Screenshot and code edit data
++++++

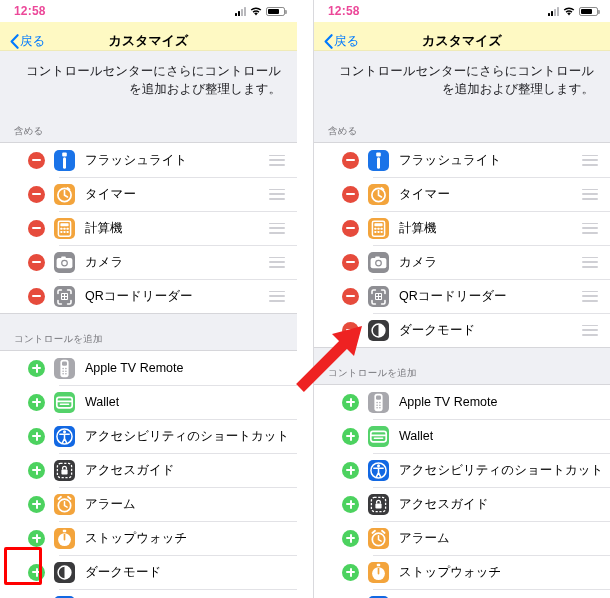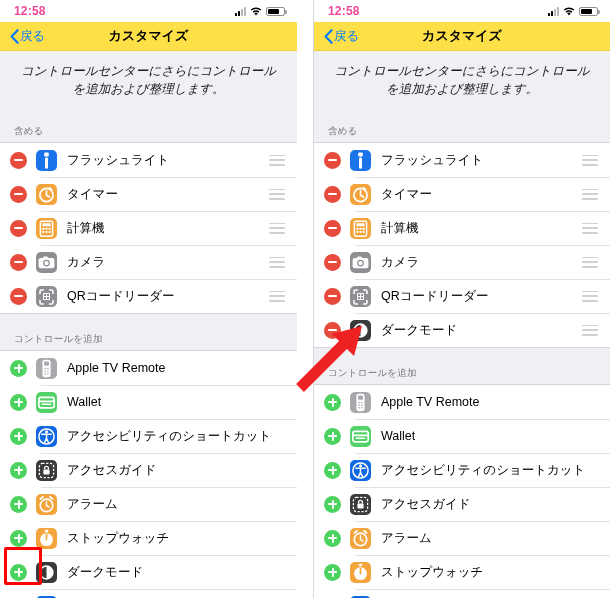"戻る" .navbar { align-items: center -> flex-end; background: #fde047 -> #fef9c3 }
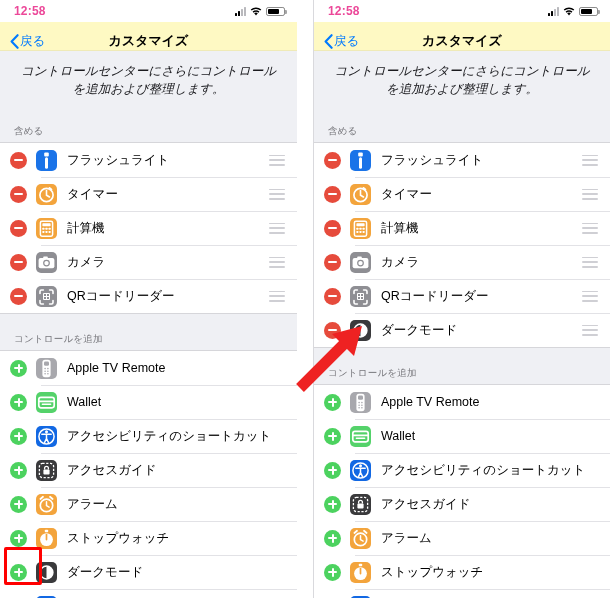"コントロールセンターにさらにコントロールを追加および整理します。" .desc { font-style: italic -> none; text-align: center -> right }
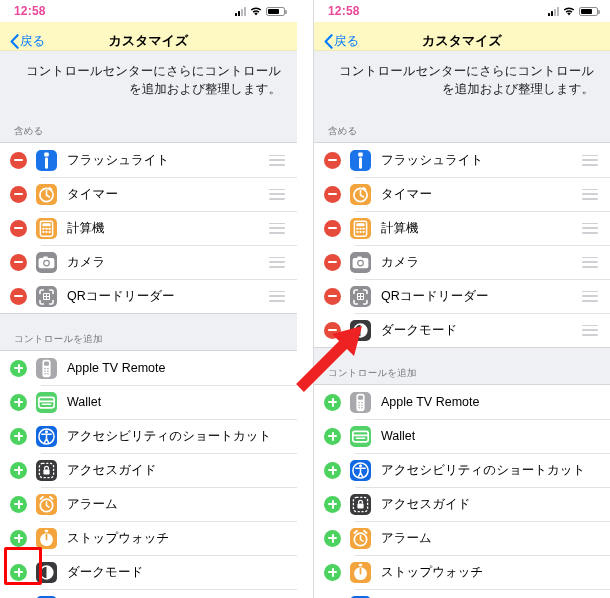"フラッシュライト" .row { margin-left: none -> 18px }
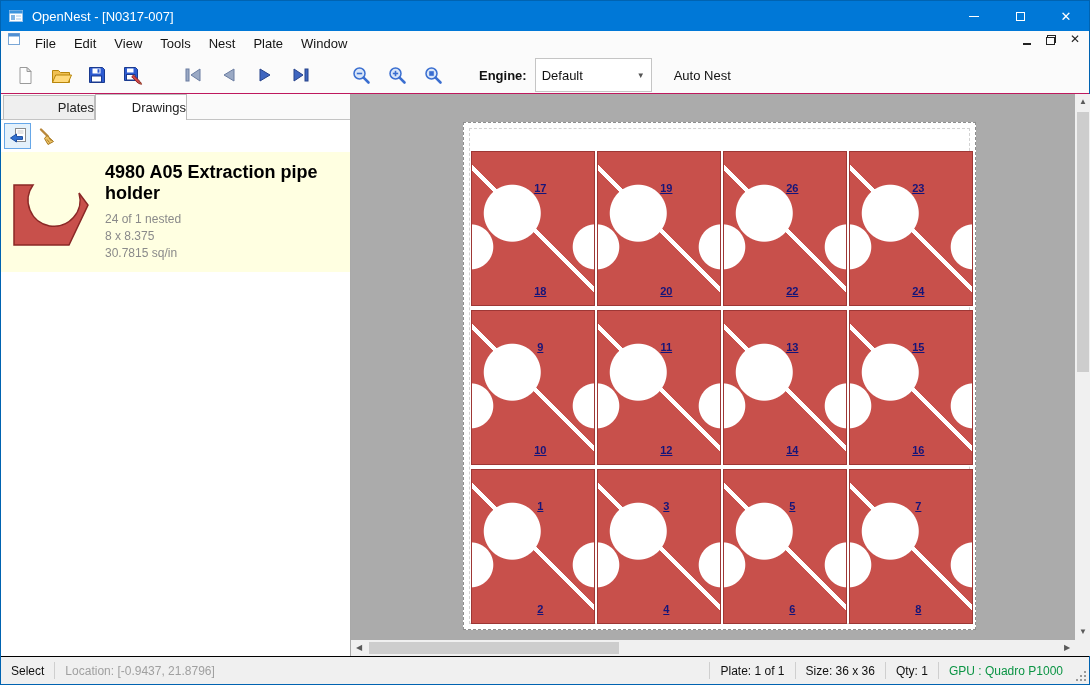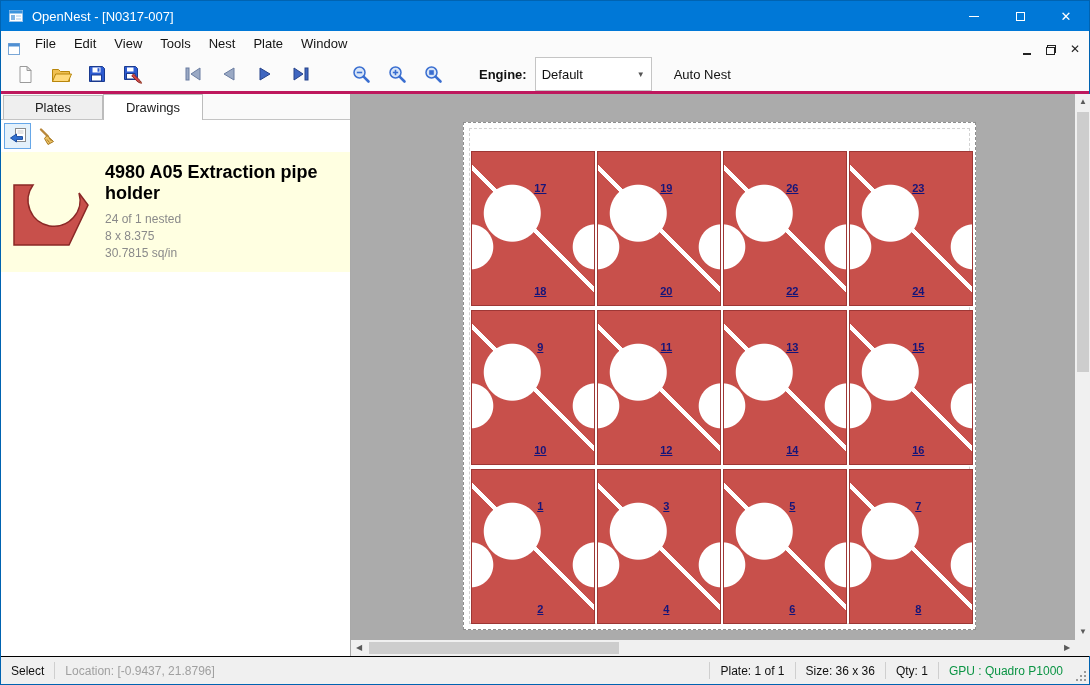"File" .menubar { align-items: flex-end -> flex-start }
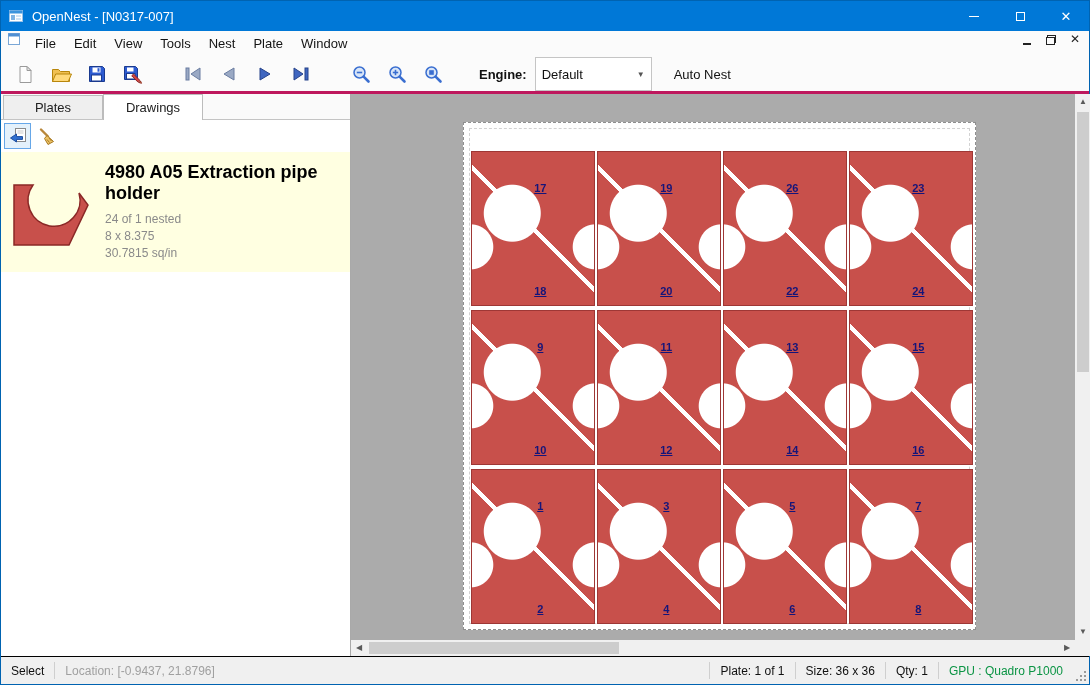"Engine:" .toolbar { border-bottom: 3px solid #be185d -> 1px solid #be185d }
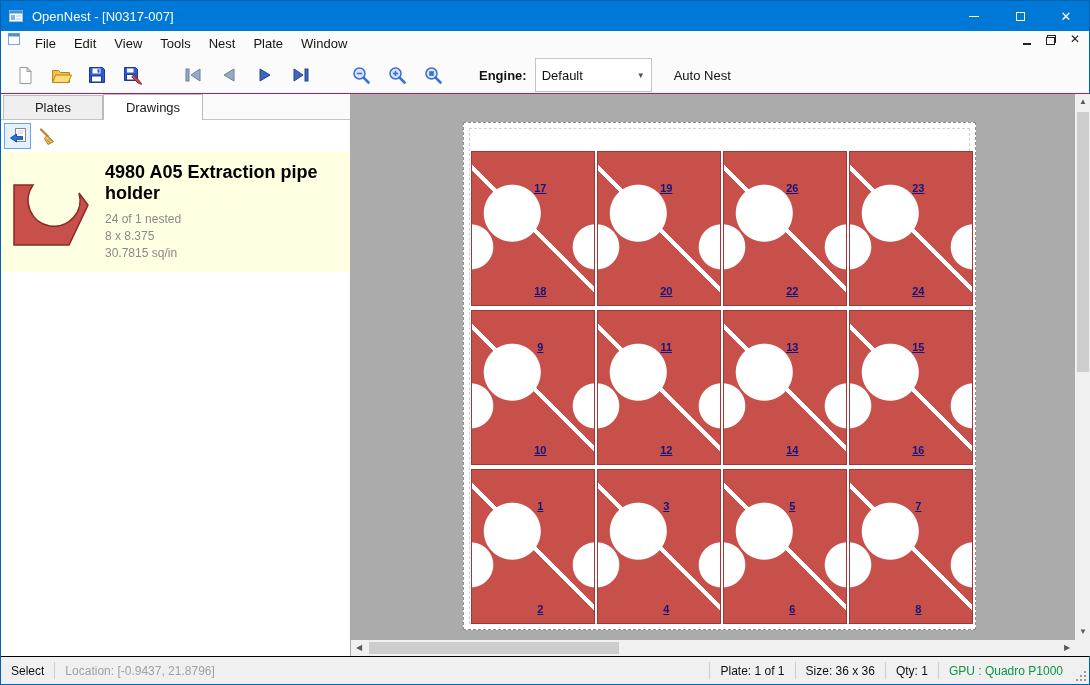"Plates" .tab { text-align: center -> right; width: 100px -> 92px }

++++++

* _Requirement_
No pictures should appear in the copy, which holds exactly the lines from the first line of the data through the line with "margin-left: none ->" and nothing else.

* _Your response_
"戻る" .navbar { align-items: center -> flex-end; background: #fde047 -> #fef9c3 }
"コントロールセンターにさらにコントロールを追加および整理します。" .desc { font-style: italic -> none; text-align: center -> right }
"フラッシュライト" .row { margin-left: none -> 18px }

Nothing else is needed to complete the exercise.